(EXCERPTED RECORDS begins)

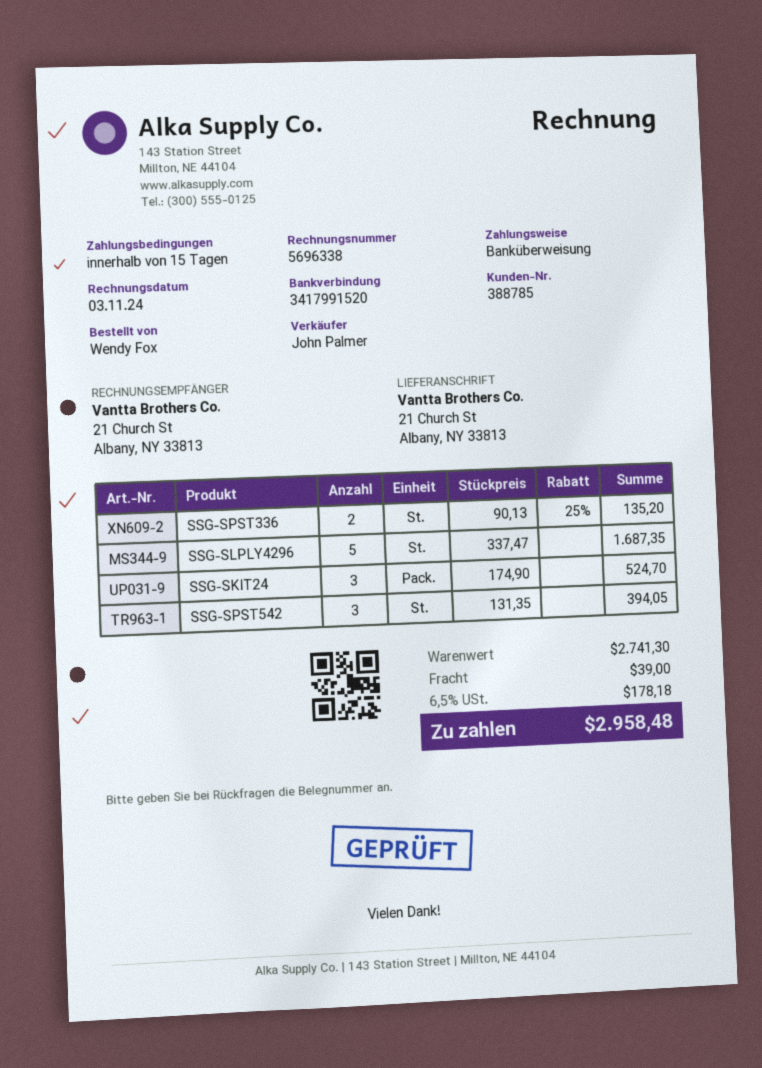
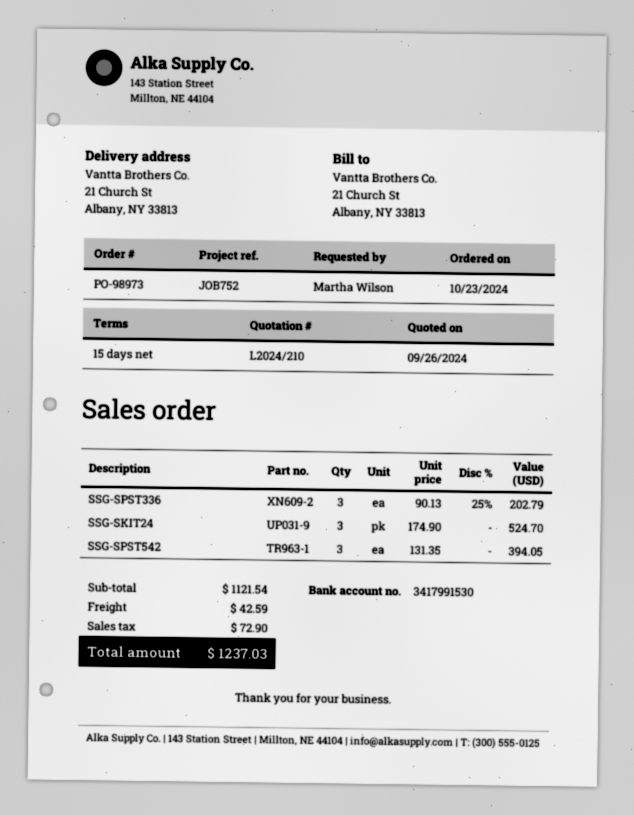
ordered by: Wendy Fox -> Martha Wilson
bank account: 3417991520 -> 3417991530
SSG-SPST336: 2 x 90.13 - 25% = 135.20 -> 3 x 90.13 - 25% = 202.79
SSG-SLPLY4296: 5 x 337.47 = 1687.35 -> none
subtotal: 2741.30 -> 1121.54
shipping: 39.00 -> 42.59
tax: 178.18 -> 72.90
total: 2958.48 -> 1237.03

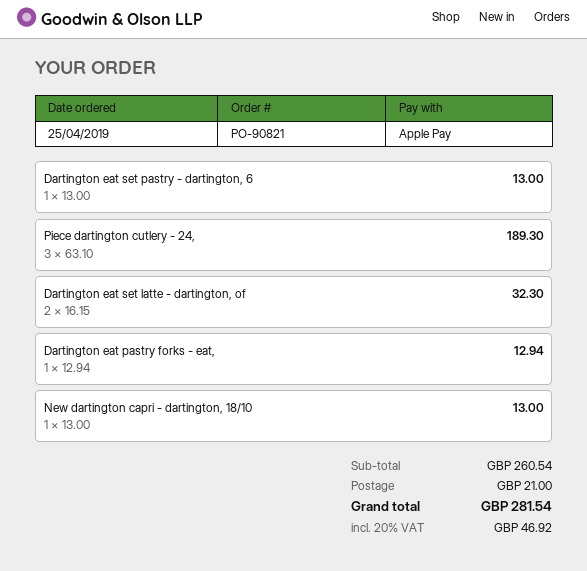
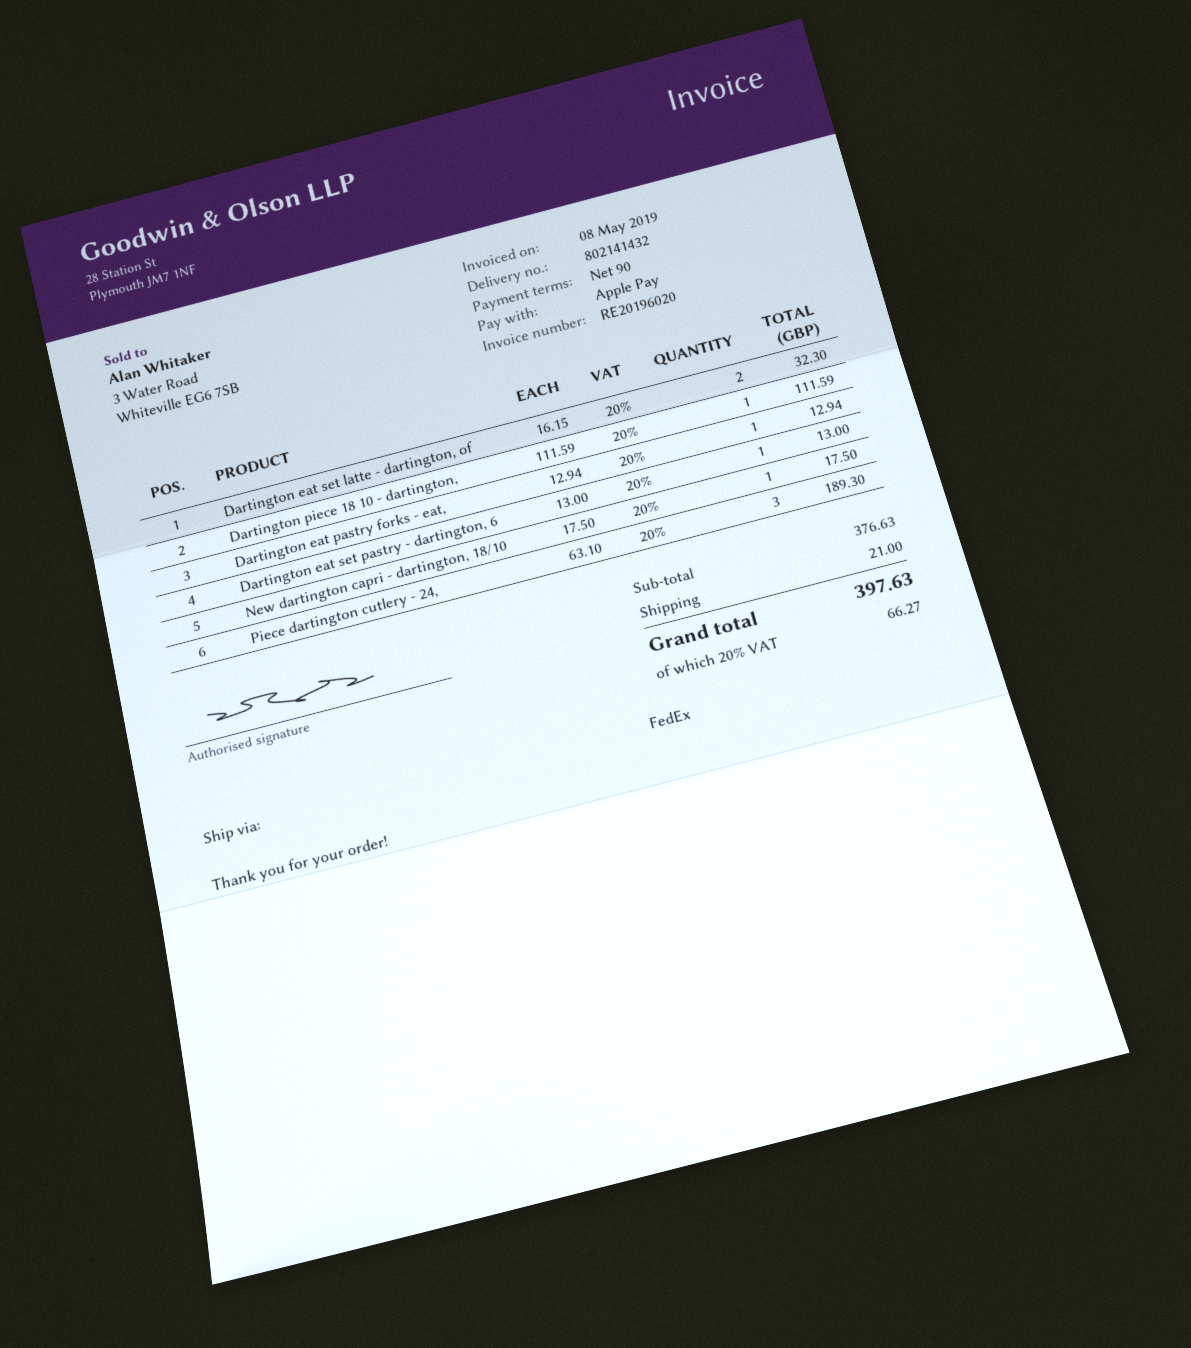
New dartington capri - dartington, 18/10: 1 x 13.00 = 13.00 -> 1 x 17.50 = 17.50
Dartington piece 18 10 - dartington,: none -> 1 x 111.59 = 111.59
subtotal: 260.54 -> 376.63
tax: 20% = 46.92 -> 20% = 66.27
total: 281.54 -> 397.63

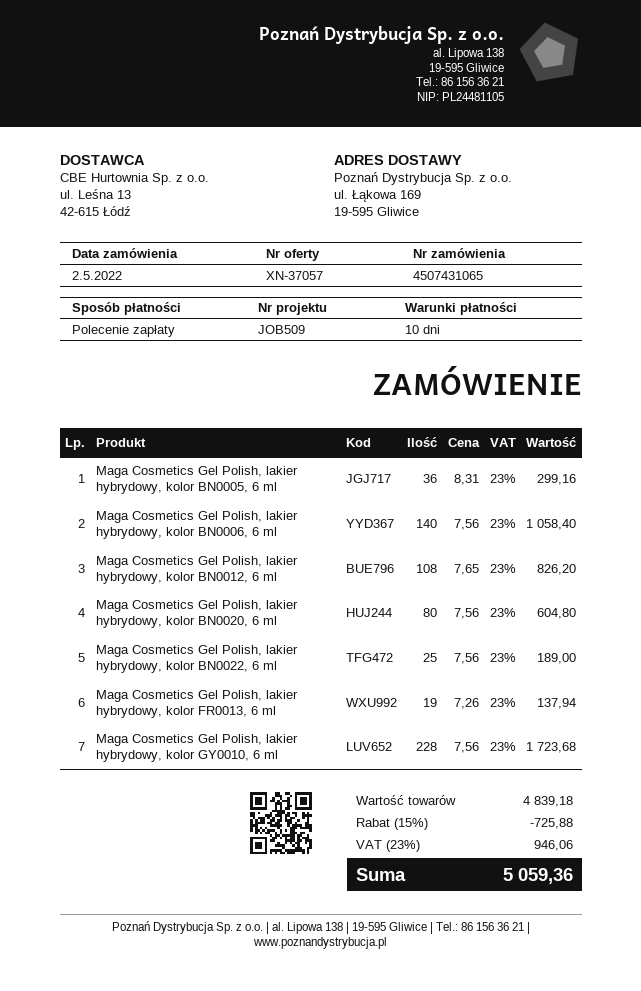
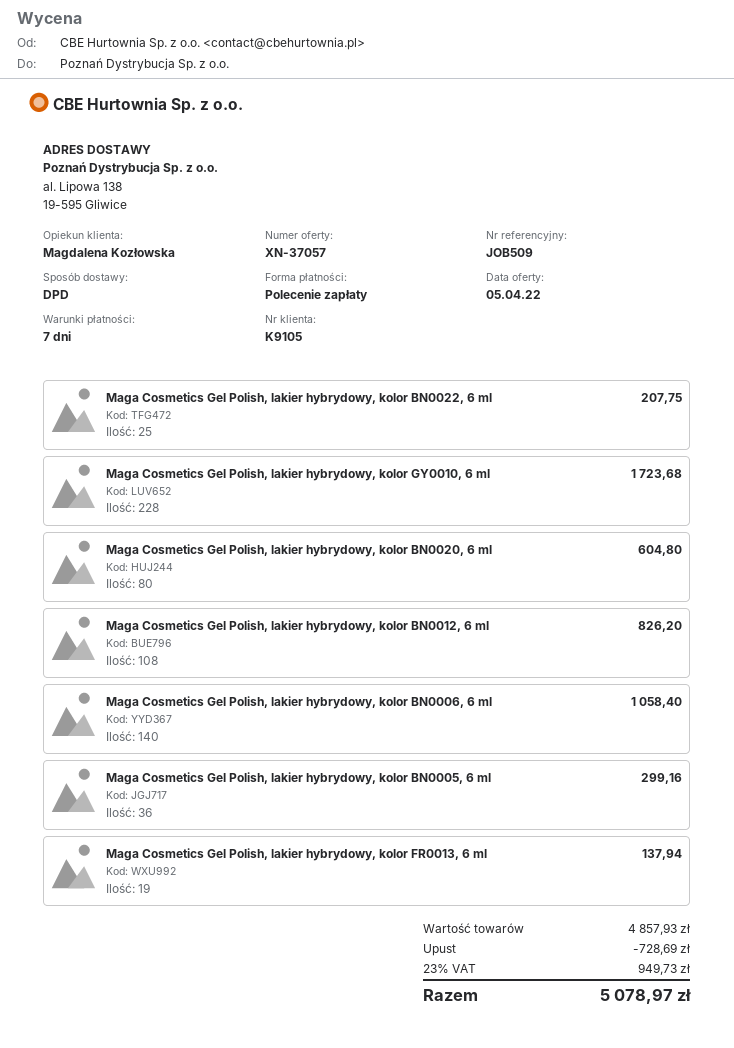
payment terms: 10 days -> 7 days
ship to: ul. Łąkowa 169, 19-595 Gliwice -> al. Lipowa 138, 19-595 Gliwice
Maga Cosmetics Gel Polish, lakier hybrydowy, kolor BN0022, 6 ml: 25 for 189.00 -> 25 for 207.75
subtotal: 4839.18 -> 4857.93
discount: 725.88 -> 728.69
tax: 23% = 946.06 -> 23% = 949.73
total: 5059.36 -> 5078.97

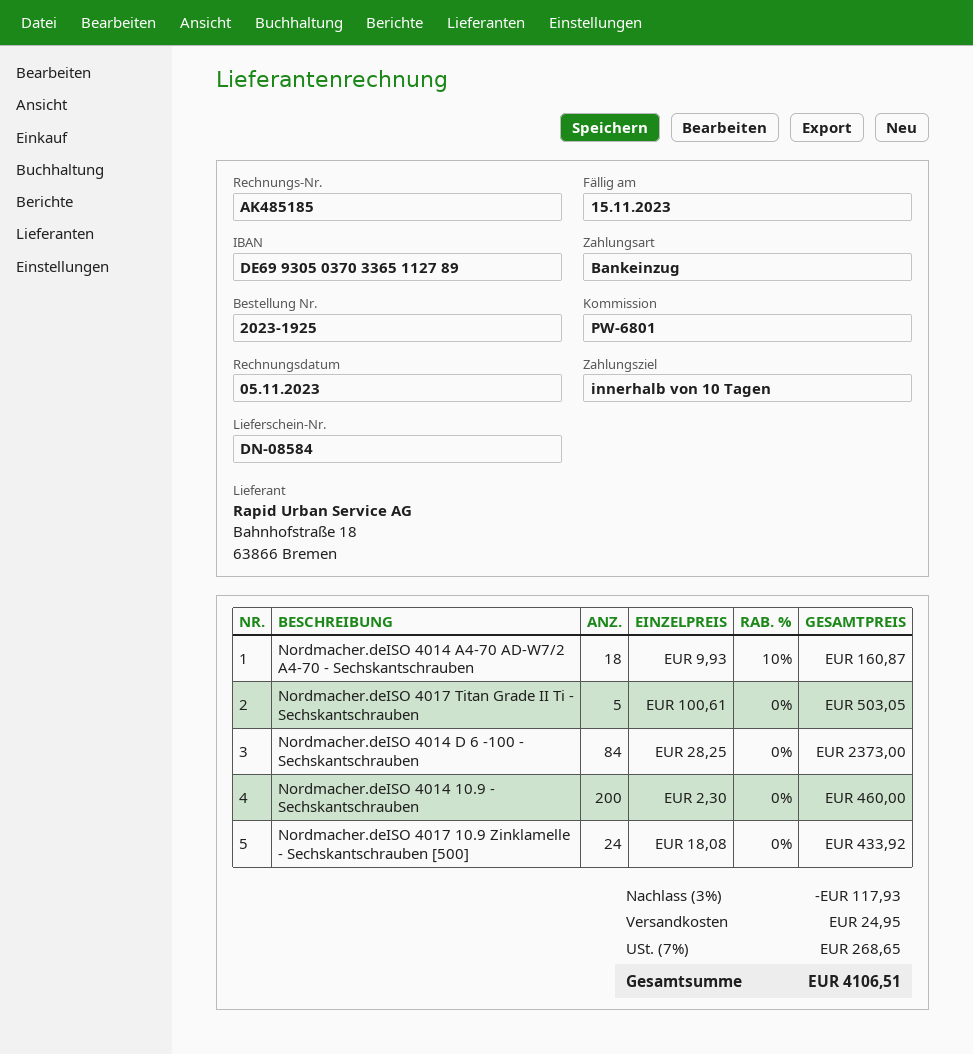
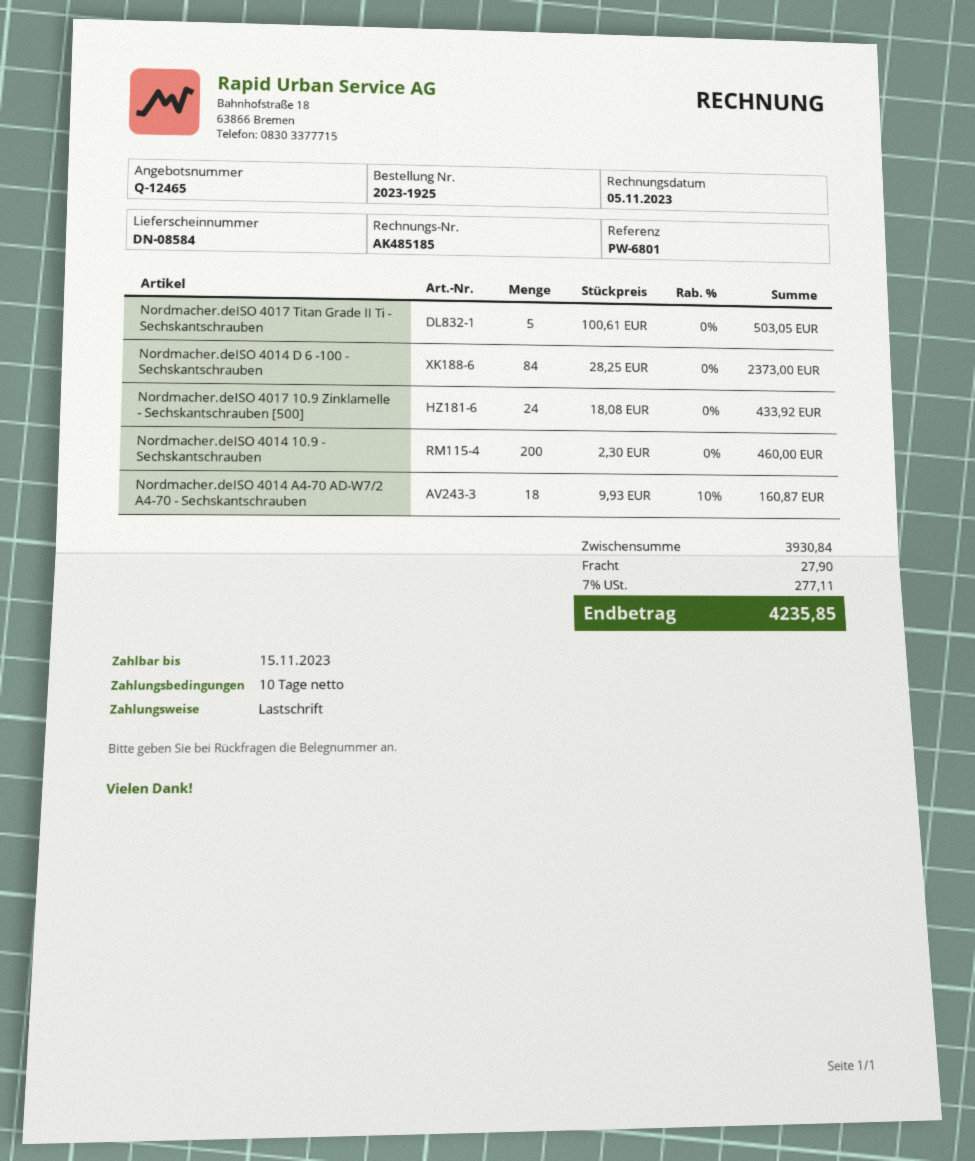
discount: 3% = 117.93 -> none
shipping: 24.95 -> 27.90
tax: 7% = 268.65 -> 7% = 277.11
total: 4106.51 -> 4235.85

(EXCERPTED RECORDS ends)

◆ TO DO:
Set down exactly and only the lines from the start of the entries above through the line containing "tax: 23% = 946.06 -> 23% = 949.73", both ends included, omitting the pictures.

◆ RESULT FOR THIS EXERCISE:
ordered by: Wendy Fox -> Martha Wilson
bank account: 3417991520 -> 3417991530
SSG-SPST336: 2 x 90.13 - 25% = 135.20 -> 3 x 90.13 - 25% = 202.79
SSG-SLPLY4296: 5 x 337.47 = 1687.35 -> none
subtotal: 2741.30 -> 1121.54
shipping: 39.00 -> 42.59
tax: 178.18 -> 72.90
total: 2958.48 -> 1237.03

New dartington capri - dartington, 18/10: 1 x 13.00 = 13.00 -> 1 x 17.50 = 17.50
Dartington piece 18 10 - dartington,: none -> 1 x 111.59 = 111.59
subtotal: 260.54 -> 376.63
tax: 20% = 46.92 -> 20% = 66.27
total: 281.54 -> 397.63

payment terms: 10 days -> 7 days
ship to: ul. Łąkowa 169, 19-595 Gliwice -> al. Lipowa 138, 19-595 Gliwice
Maga Cosmetics Gel Polish, lakier hybrydowy, kolor BN0022, 6 ml: 25 for 189.00 -> 25 for 207.75
subtotal: 4839.18 -> 4857.93
discount: 725.88 -> 728.69
tax: 23% = 946.06 -> 23% = 949.73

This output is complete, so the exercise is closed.